Robbie looks at the three other people at the table, squinting as though he may recognize them somehow.

Robbie Bourbon.

The man who told Robbie to sit smiles at him.

My name is Henry Hudson. This man to my left is Harold Holt, and this woman is Amelia Earhart.

Oh, shit! Amelia Earhart!

Hi.

Wow, you're really famous. So, eaten by a giant crab?

Yep.

Damn.

Excuse me, Robbie...

What's up?

So, please, tell us a little about yourself. I was an explorer, Mr. Holt was the leader of a nation, Ms. Earhart was a pioneer of aviation, what do you do?

Oh, you know, stuff, just like you guys. I'm a man of the people. Except instead of discovering Canadas, leading Australias, or flying an airplane around the planet, I beat the shit out of people on camera for money, and people really like it.

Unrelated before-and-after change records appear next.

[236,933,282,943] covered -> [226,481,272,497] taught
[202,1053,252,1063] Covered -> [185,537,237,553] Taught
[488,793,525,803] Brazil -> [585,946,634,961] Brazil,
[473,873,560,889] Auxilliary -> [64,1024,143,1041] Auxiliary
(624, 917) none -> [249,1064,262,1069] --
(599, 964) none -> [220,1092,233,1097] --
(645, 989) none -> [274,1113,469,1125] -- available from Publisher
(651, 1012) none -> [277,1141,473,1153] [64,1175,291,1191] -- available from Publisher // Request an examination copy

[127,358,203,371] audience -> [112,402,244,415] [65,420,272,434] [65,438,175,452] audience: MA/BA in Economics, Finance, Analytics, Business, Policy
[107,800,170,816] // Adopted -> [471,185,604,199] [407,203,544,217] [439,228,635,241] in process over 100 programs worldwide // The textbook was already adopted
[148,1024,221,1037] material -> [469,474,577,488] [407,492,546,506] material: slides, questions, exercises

Oh, is this important in the world?

You bet your ass it is! There isn't a day that goes by that we don't all entertain ourselves with some kind of terrible and hopeless happening somewhere. Hell, for the past sixty plus years on earth, we've all decided to just tell fucked up, horrible people with backwards ass notions they were wrong and left it at that, and after all that neglect, the fucked up, horrible people have had enough intolerance towards them. Now fucked up, horrible people seem to be in vogue, whether you're beating the shit out of a Polack for not speaking a language you can barely spell half the words in, calling for a chuckle due to "white on white" violence becoming a thing like it hasn't been a thing for centuries, shooting up a nightclub because you can't get a kiss there, to brazenly saying you could have stopped that nightmare by outlawing the weapon used (and I for one prefer the AR-15 to good ole' fashioned Walmart product homemade bombs that cost about $20 to make, being bulletproof and all), the world of today isn't necessarily full of more shitheads than it was when you guys were doing your thing topside, but the shitheads sure learned how to soapbox.

Then there's Drezdin.

That motherfucker is so fucking that you should really just punch yourself in the testicles, Henry. That country you discovered is the reason Drezdin even exists. Sure, he claims to be from Russia, but how many 7'2" black men have you ever heard of coming from Russia? None. I call bullshit, he only says he's Russian because he thinks Morbid Angel is cool. Drezdin's a Canadian with sloppy English speaking skills and an even sloppier wrestling style which can best be summed up as "sticking his own hands up his ass and hoping he turns into a self-controlled puppet like Pinocchio, because in the end even Pinocchio turned into a real boy and Drezdin's father prevented him from enjoying his childhood due to sticking his hands up Drezdin's ass".

And don't say anything. Just keep your fucking mouth shut, Pinocchio.


Pinocchio turns around within the belly of the sea monster, looks sad at Robbie, and turns away.